=== Your task ===
Pictures must not appear in the copy. Set down exactly the line with "total: 2675.86 -> 2704.55" and each line after it through the end of the data below.
Top of Given entries
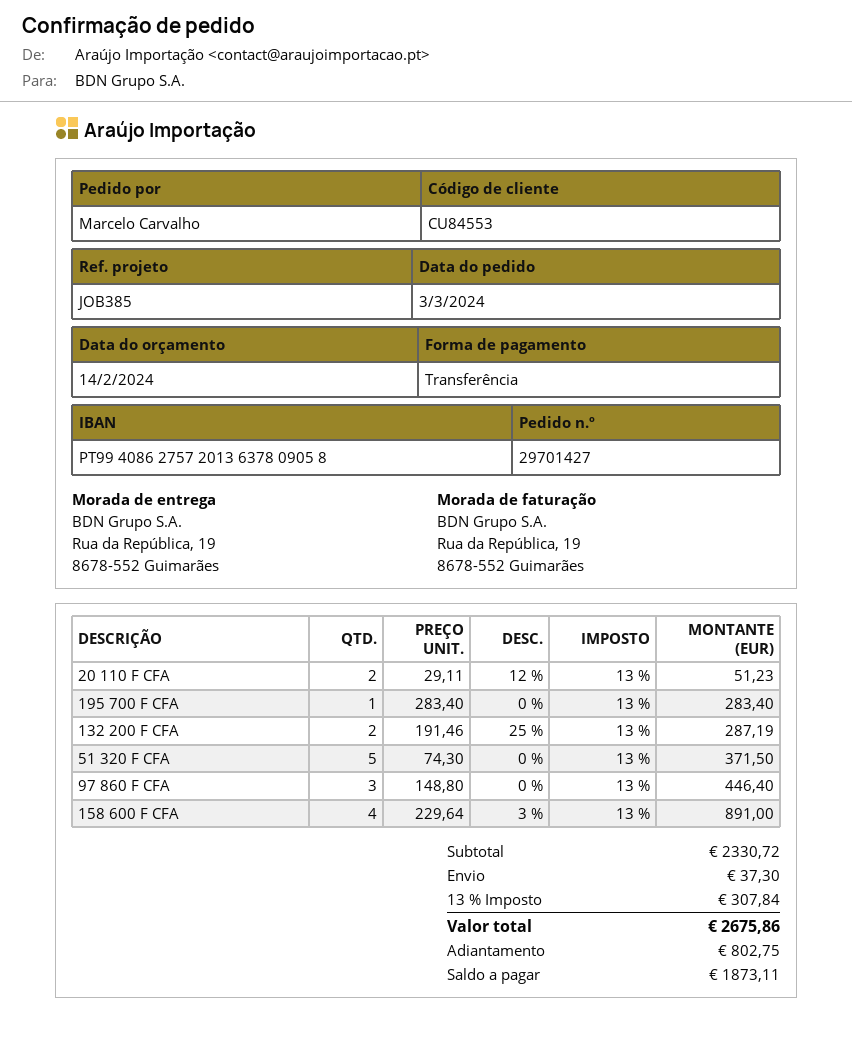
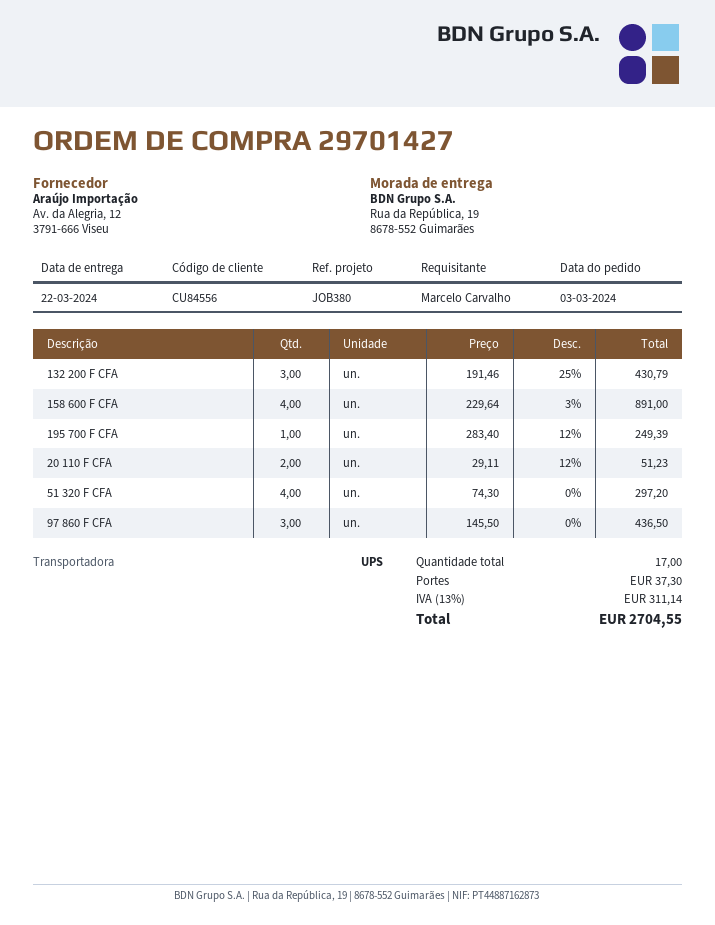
customer number: CU84553 -> CU84556
reference: JOB385 -> JOB380
195 700 F CFA: 1 x 283.40 = 283.40 -> 1 x 283.40 - 12% = 249.39
132 200 F CFA: 2 x 191.46 - 25% = 287.19 -> 3 x 191.46 - 25% = 430.79
51 320 F CFA: 5 x 74.30 = 371.50 -> 4 x 74.30 = 297.20
97 860 F CFA: 3 x 148.80 = 446.40 -> 3 x 145.50 = 436.50
tax: 13% = 307.84 -> 13% = 311.14
total: 2675.86 -> 2704.55

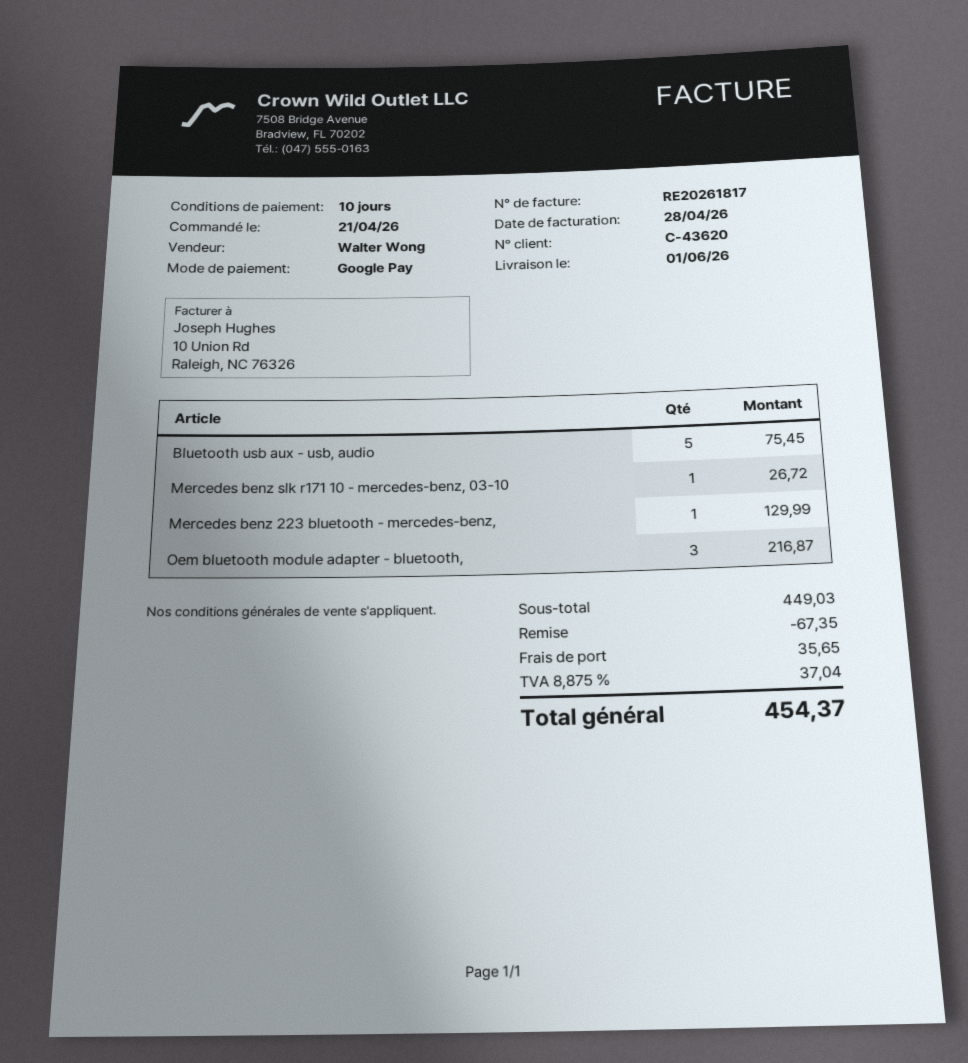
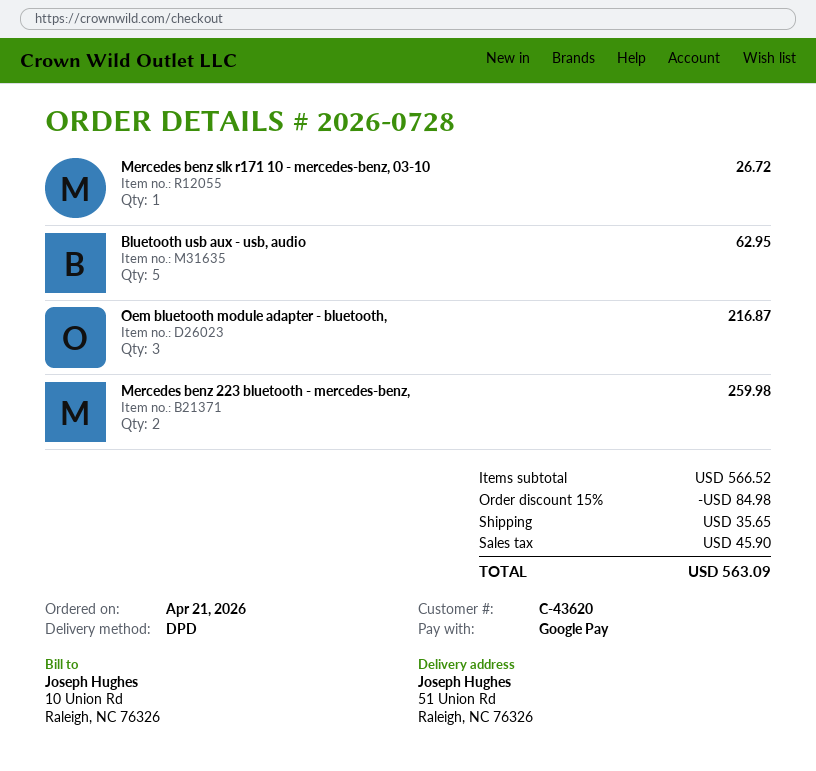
Bluetooth usb aux - usb, audio: 5 for 75.45 -> 5 for 62.95
Mercedes benz 223 bluetooth - mercedes-benz,: 1 for 129.99 -> 2 for 259.98
subtotal: 449.03 -> 566.52
discount: 67.35 -> 84.98
tax: 37.04 -> 45.90
total: 454.37 -> 563.09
Bottom of Given entries
=== Response area ===
total: 2675.86 -> 2704.55

Bluetooth usb aux - usb, audio: 5 for 75.45 -> 5 for 62.95
Mercedes benz 223 bluetooth - mercedes-benz,: 1 for 129.99 -> 2 for 259.98
subtotal: 449.03 -> 566.52
discount: 67.35 -> 84.98
tax: 37.04 -> 45.90
total: 454.37 -> 563.09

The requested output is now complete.